Formulation: The strength of the IPCC is that it is comprehensive, Le Quéré said. It is the only report looking at measurements from land to ocean to the stratosphere. Looks at modeling and human experience. This makes even more important the strength of language and the coherence between observations. She said she expects all new information to come together in a powerful way.

4. What makes this assessment different

The last major report by Working Group I was published in 2013. What has happened since then is seven years of a warming climate. At that time, the nations also signed the Paris Agreement, which includes very clear targets around the heating limits of 1.5 C.

It also brings a number of important challenges related to climate science assessment. Global warming has unfolded at roughly the rate predicted in the 1990s, Le Quéré said. “But what we see now is that the heat itself, the extreme events, we can see with our own eyes.”
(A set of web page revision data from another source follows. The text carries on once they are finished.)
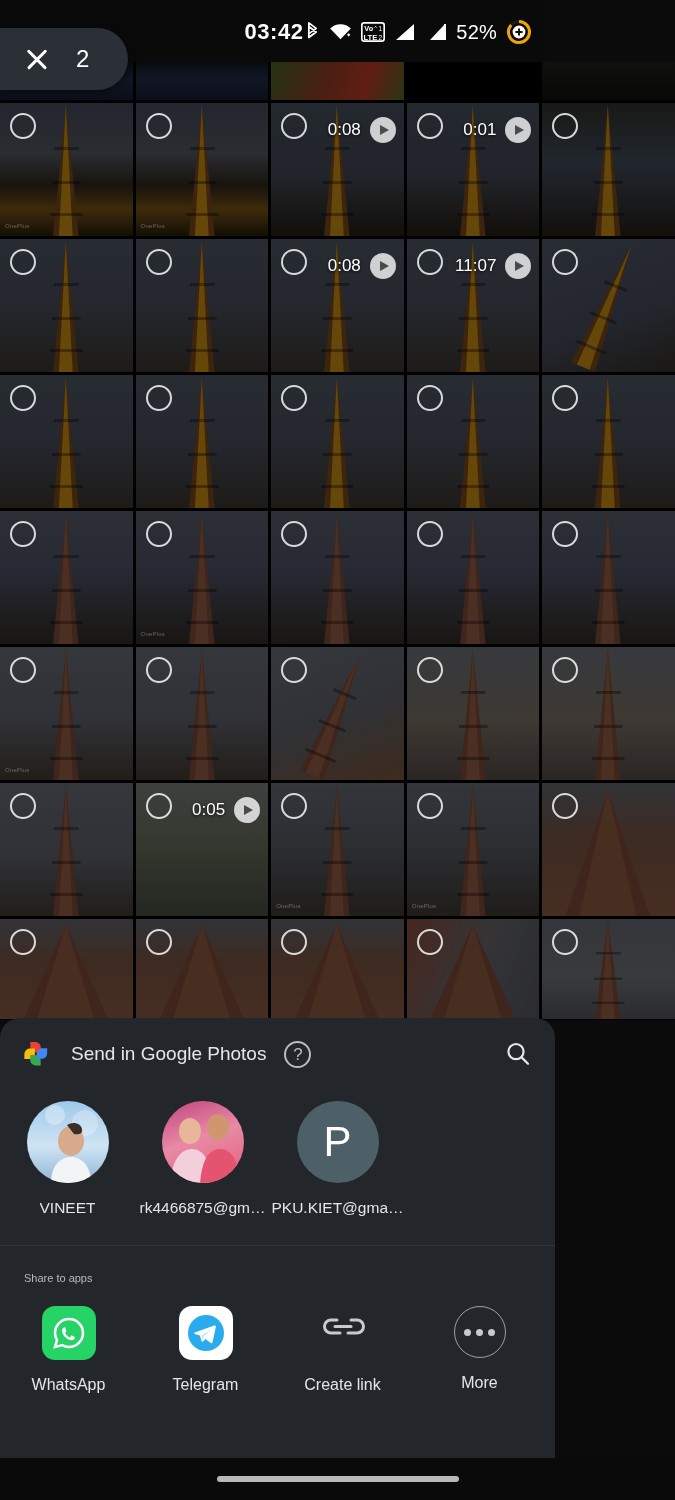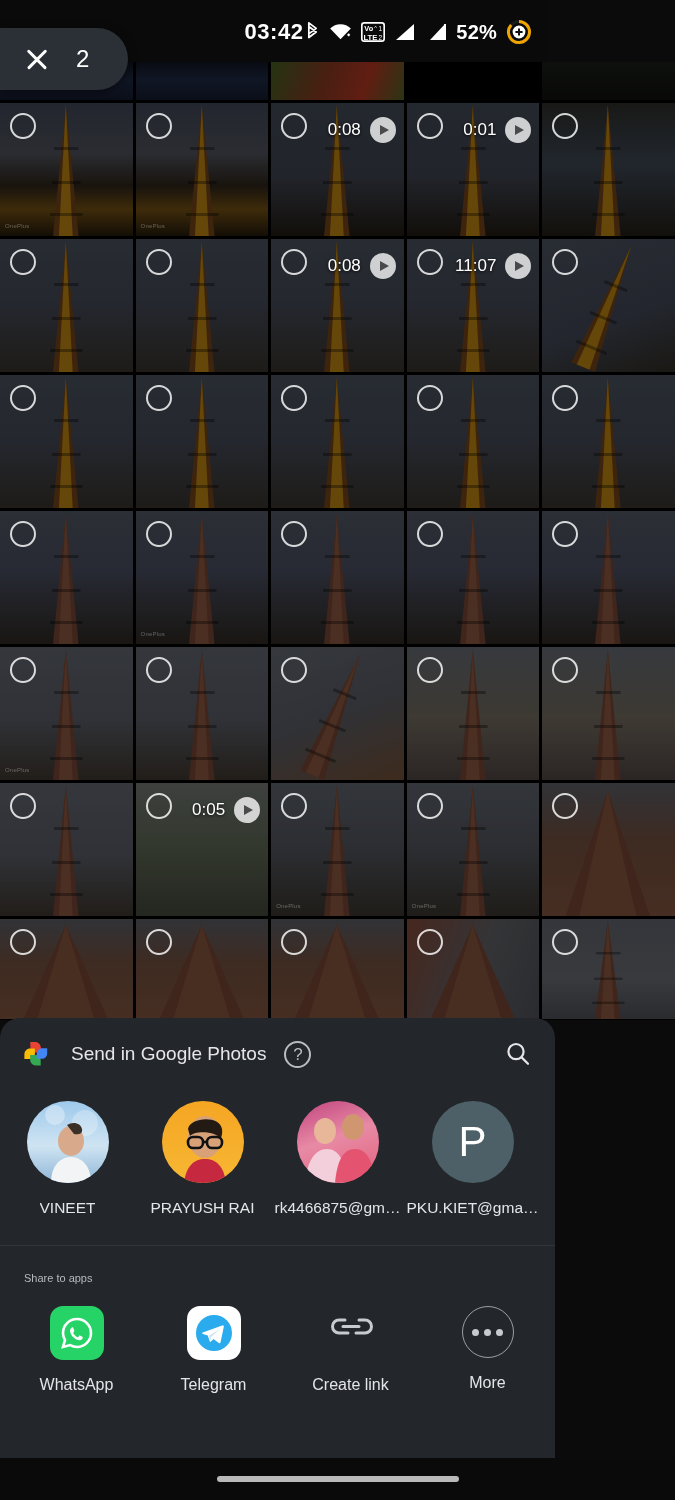--- a/index.html
+++ b/index.html
@@ -20,21 +20,21 @@
   .sb-clock {
     position:absolute; left:0; right:0; text-align:center;
     font-size:22px; font-weight:700; letter-spacing:.5px;
     top:32px; transform:translateY(-50%);
   }
   .sb-right {
     position:absolute; right:16px; top:32px; transform:translateY(-50%);
     display:flex; align-items:center; gap:9px;
   }
   .sb-right svg { display:block; }
-  .sb-batt { font-size:20px; font-weight:700; letter-spacing:.2px; }
+  .sb-batt { font-size:20px; font-weight:400; letter-spacing:.2px; }
 
   
   .grid-wrap {
     position:absolute; top:62px; left:0; width:675px; height:958px;
     background:#000; overflow:hidden;
   }
   .grid {
     display:grid;
     grid-template-columns:repeat(5, 1fr);
     gap:3px;
@@ -151,21 +151,21 @@
     margin-top:16px; color:#e4e5e7; font-size:15.5px;
     white-space:nowrap; max-width:133px; overflow:hidden;
     text-align:center;
   }
 
   .divider { height:1px; background:#32363c; margin-top:22px; }
   .apps-label {
     color:#b6babf; font-size:11px; padding:26px 0 0 24px;
   }
   .apps {
-    display:flex; padding:22px 0 0 8px;
+    display:flex; padding:22px 0 0 0;
   }
   .app {
     width:137px; flex:0 0 137px;
     display:flex; flex-direction:column; align-items:center;
   }
   .app-ic { width:54px; height:54px; display:flex; align-items:center; justify-content:center; }
   .app-name { margin-top:16px; color:#e4e5e7; font-size:16px; white-space:nowrap; }
   .wa { width:54px; height:54px; border-radius:13px; background:#25D366;
         display:flex; align-items:center; justify-content:center; }
   .tg { width:54px; height:54px; border-radius:13px; background:#ffffff;
@@ -712,31 +712,20 @@
           <div class="av" style="background: linear-gradient(rgb(158, 201, 236) 0%, rgb(207, 228, 242) 55%, rgb(143, 182, 216) 100%);"><svg width="82" height="82" viewBox="0 0 82 82">
         <circle cx="28" cy="14" r="10" fill="#ffffff55"></circle>
               <circle cx="58" cy="22" r="13" fill="#ffffff44"></circle>
         <ellipse cx="44" cy="40" rx="13" ry="15" fill="#d8a98a"></ellipse>
         <path d="M24 82c0-18 10-26 20-26s20 8 20 26z" fill="#f2f4f6"></path>
         <path d="M40 24c6-4 14-2 15 4 1 5-4 6-8 5z" fill="#3a3027"></path>
             </svg></div>
           <div class="cname">VINEET</div>
         </div>
         <div class="contact">
-          <div class="av" style="background: linear-gradient(rgb(245, 166, 35) 0%, rgb(247, 183, 51) 100%);"><svg width="82" height="82" viewBox="0 0 82 82">
-        <ellipse cx="43" cy="36" rx="17" ry="21" fill="#d8a178"></ellipse>
-        <path d="M26 28c2-12 32-14 34 0 1 7-2 10-2 10-2-8-26-9-30-3z" fill="#241a14"></path>
-        <rect x="26" y="36" width="15" height="11" rx="5" fill="none" stroke="#111" stroke-width="2.6"></rect>
-        <rect x="45" y="36" width="15" height="11" rx="5" fill="none" stroke="#111" stroke-width="2.6"></rect>
-        <path d="M41 41h4" stroke="#111" stroke-width="2.6"></path>
-        <path d="M22 82c2-17 10-24 21-24s19 7 21 24z" fill="#c6293f"></path>
-            </svg></div>
-          <div class="cname">PRAYUSH RAI</div>
-        </div>
-        <div class="contact">
           <div class="av" style="background: linear-gradient(160deg, rgb(192, 68, 126) 0%, rgb(232, 138, 165) 45%, rgb(226, 96, 122) 100%);"><svg width="82" height="82" viewBox="0 0 82 82">
         <ellipse cx="28" cy="30" rx="11" ry="13" fill="#e8b79a"></ellipse>
         <ellipse cx="56" cy="26" rx="11" ry="13" fill="#cf9670"></ellipse>
         <path d="M8 82c2-22 10-34 22-34s18 12 20 34z" fill="#f3cfdb"></path>
         <path d="M38 82c2-22 8-34 20-34s18 12 20 34z" fill="#e4536f"></path>
             </svg></div>
           <div class="cname">rk4466875@gm…</div>
         </div>
         <div class="contact">
           <div class="av av-letter">P</div>

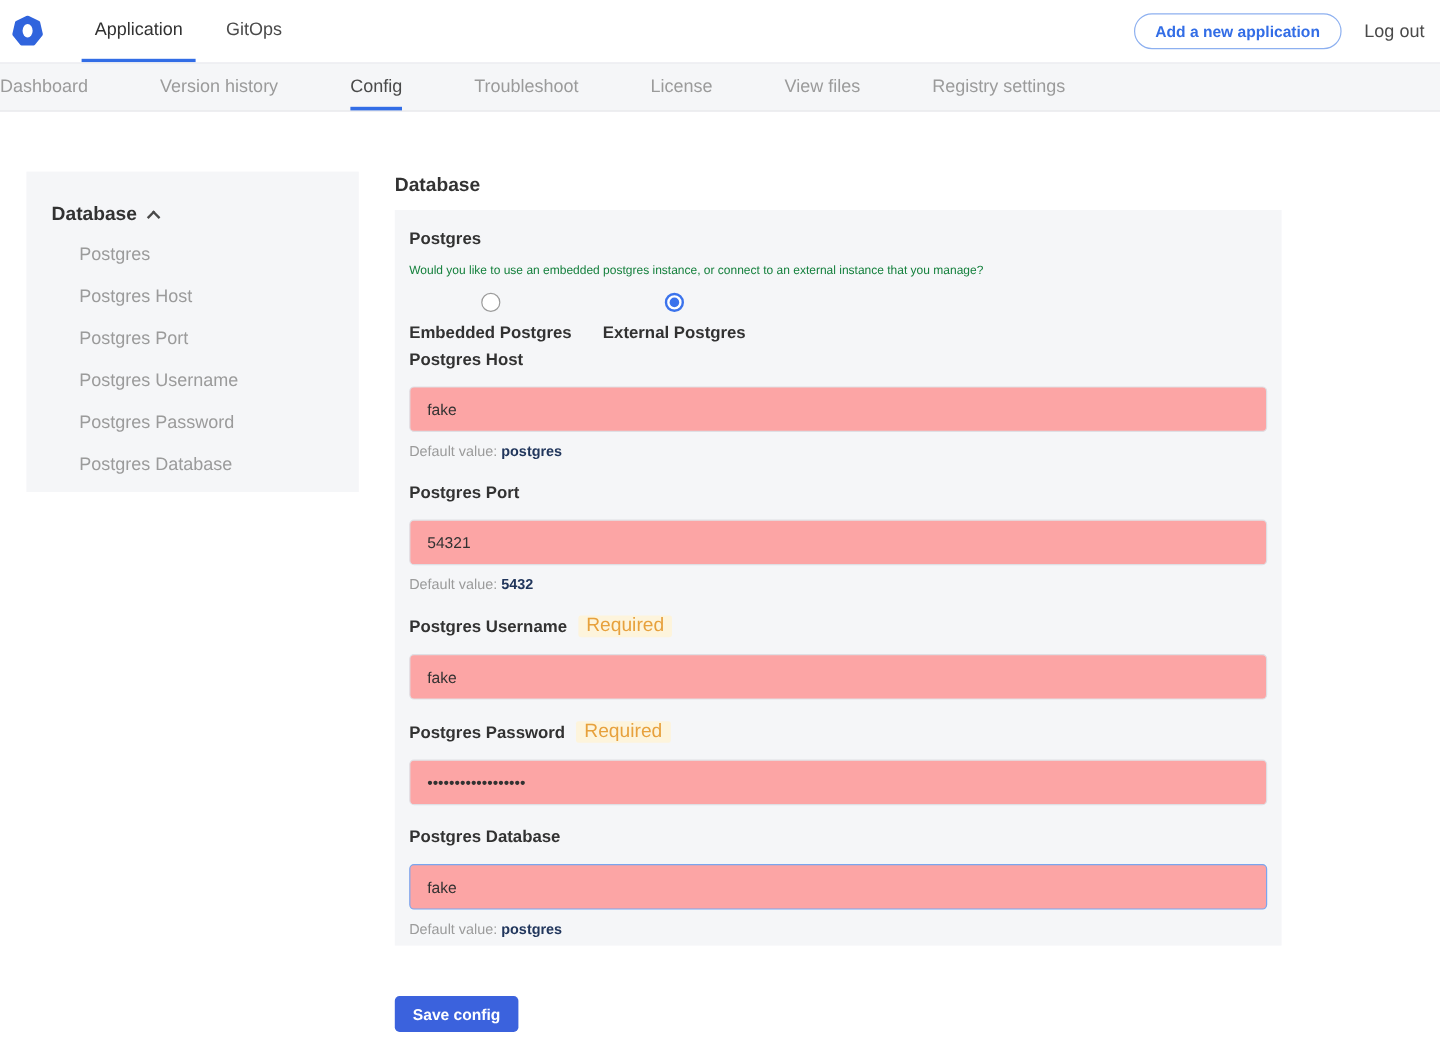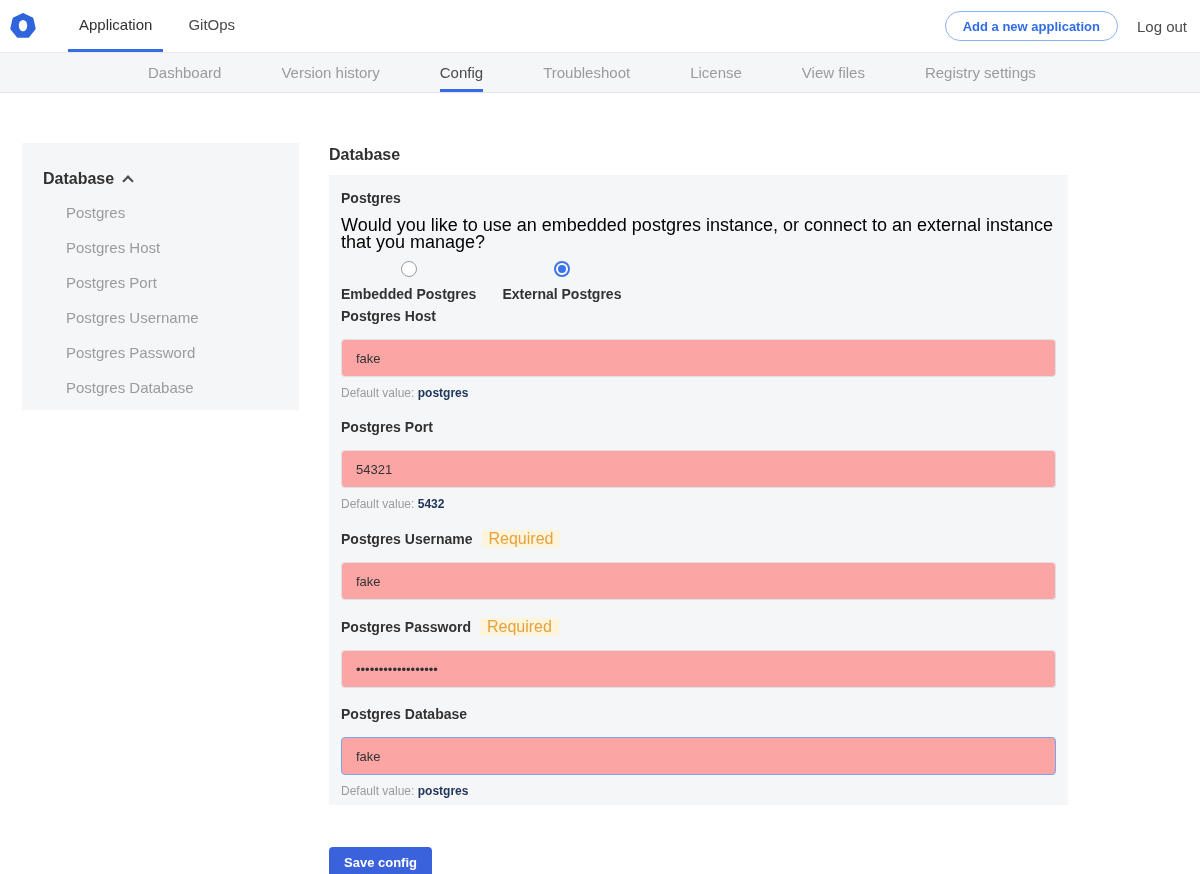--- a/index.html
+++ b/index.html
@@ -10,37 +10,37 @@
   .topbar { position:absolute; top:0; left:0; width:1200px; height:52px; background:#fff; }
   .logo { position:absolute; left:10px; top:13px; width:26px; height:26px; }
   .top-tabs { position:absolute; left:68px; top:0; height:52px; display:flex; gap:14px; }
   .top-tab { height:100%; display:flex; align-items:center; padding:0 11px 0 11px; font-size:15px; font-weight:500; color:#4a4a4a; border-bottom:3px solid transparent; cursor:pointer; }
   .top-tab.active { color:#323232; border-bottom-color:#326de6; }
   .topbar-right { position:absolute; right:13px; top:0; height:52px; display:flex; align-items:center; gap:19px; }
   .add-app-btn { height:30px; padding:0 17px; border:1px solid #8db0f0; border-radius:15px; background:#fff; color:#326de6; font-weight:bold; font-size:13px; display:flex; align-items:center; cursor:pointer; font-family:Liberation Sans, sans-serif; }
   .logout { font-size:15px; color:#4a4a4a; cursor:pointer; }
 
   
-  .subnav { position:absolute; top:52px; left:0; width:1200px; height:41px; background:#f5f6f8; border-top:1px solid #eaeaee; border-bottom:1px solid #e6e6ea; display:flex; padding-left:148px; gap:60px; }
+  .subnav { position:absolute; top:52px; left:0; width:1200px; height:41px; background:#f5f6f8; border-top:1px solid #eaeaee; border-bottom:1px solid #e6e6ea; display:flex; gap:60px; }
   .subnav-item { height:100%; display:flex; align-items:center; padding-top:2px; font-size:15px; color:#9b9b9b; border-bottom:3px solid transparent; cursor:pointer; }
   .subnav-item.active { color:#4a4a4a; border-bottom-color:#326de6; }
 
   
   .sidebar { position:absolute; left:22px; top:143px; width:277px; height:267px; background:#f5f6f8; padding:26px 16px 0 21px; }
   .sidebar-group-header { display:flex; align-items:center; gap:10px; font-size:16px; font-weight:bold; color:#323232; line-height:19px; cursor:pointer; }
   .chevron-up-icon { width:8px; height:8px; border-top:2px solid #4a4a4a; border-right:2px solid #4a4a4a; transform:rotate(-45deg); display:inline-block; margin-top:4px; }
   .sidebar-items { margin-top:17px; padding-left:23px; }
   .sidebar-item { font-size:15px; line-height:15px; color:#9b9b9b; margin-bottom:20px; cursor:pointer; }
 
   
   .main { position:absolute; left:329px; top:145px; width:739px; }
   .section-title { font-size:16px; font-weight:bold; color:#323232; line-height:19px; }
   .config-card { margin-top:11px; width:739px; background:#f5f6f8; padding:15px 12px 6px 12px; }
   .group-label { font-size:14px; font-weight:bold; color:#323232; line-height:17px; }
-  .help-text { margin-top:10px; font-size:18px; color:#000000; line-height:17px; }
+  .help-text { margin-top:10px; font-size:10px; color:#15803d; line-height:17px; }
   .radio-row { margin-top:21px; display:flex; align-items:center; gap:26px; height:18px; }
   .radio-option { display:flex; align-items:center; gap:9px; cursor:pointer;flex-direction:column; }
   .radio-circle { width:16px; height:16px; border-radius:50%; border:1px solid #9b9b9b; background:#fff; position:relative; flex:none; }
   .radio-option.checked .radio-circle { border:2px solid #3b73ec; }
   .radio-option.checked .radio-circle::after { content:""; position:absolute; left:2px; top:2px; width:8px; height:8px; border-radius:50%; background:#3b73ec; }
   .radio-label { font-size:14px; font-weight:bold; color:#323232; }
   .field-label-row { margin-top:18px; display:flex; align-items:center; gap:9px; }
   .field-label { font-size:14px; font-weight:bold; color:#323232; line-height:17px; }
   .required-badge { font-size:16px; color:#e7a13d; background:#fdf4dc; padding:3px 7px; border-radius:2px; line-height:12px; }
   .text-input { display:block; margin-top:14px; width:715px; height:38px; border:1px solid #dfdfe4; border-radius:4px; background:#fca5a5; padding:0 14px; font-size:13px; color:#323232; font-family:inherit; outline:none; }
There is also much more detailed information about the regional distribution of these events and the role of attribution in climate change. In many cases, attribute science has been able to scientifically demonstrate that climate change has increased the probability of extreme weather events, and much of this knowledge is due to new observations and modeling.

The Working Group offers a variety of climate forecasts taking into account an emission scenario. In the past, he has focused on the most likely climate forecasts. But its time around, Le Quéré said, governments have urged the IPCC to look at low-probability events that could be very damaging.

That means much clearer information about the risks of extreme climate events and much more regional information as required by individual governments, she added.

5. Points of contention

As Black points out, all governments accept these reports, so they cannot say they did not know what science was saying. The question is: Will they translate that science into action?

Another bad topic is the carbon budget. While it unites so much of science, it also encompasses all the uncertainty that goes with projection, Le Quéré said.

There may also be issues about the procedure because it is the first time there has been an attempt to pass a review for policymakers on Zoom, Black said. If countries are looking for an excuse to spoil everyone, that’s a good thing, he added.

It would be better if all reports – including Working Group II on Impacts and Sensitivity and Working Group III on Mitigation – were released ahead of climate change talks in November, Shuckburgh said.

But what next month’s report presents, she added, will make very clear the risk that climate change poses. It will then be up to the leaders to respond.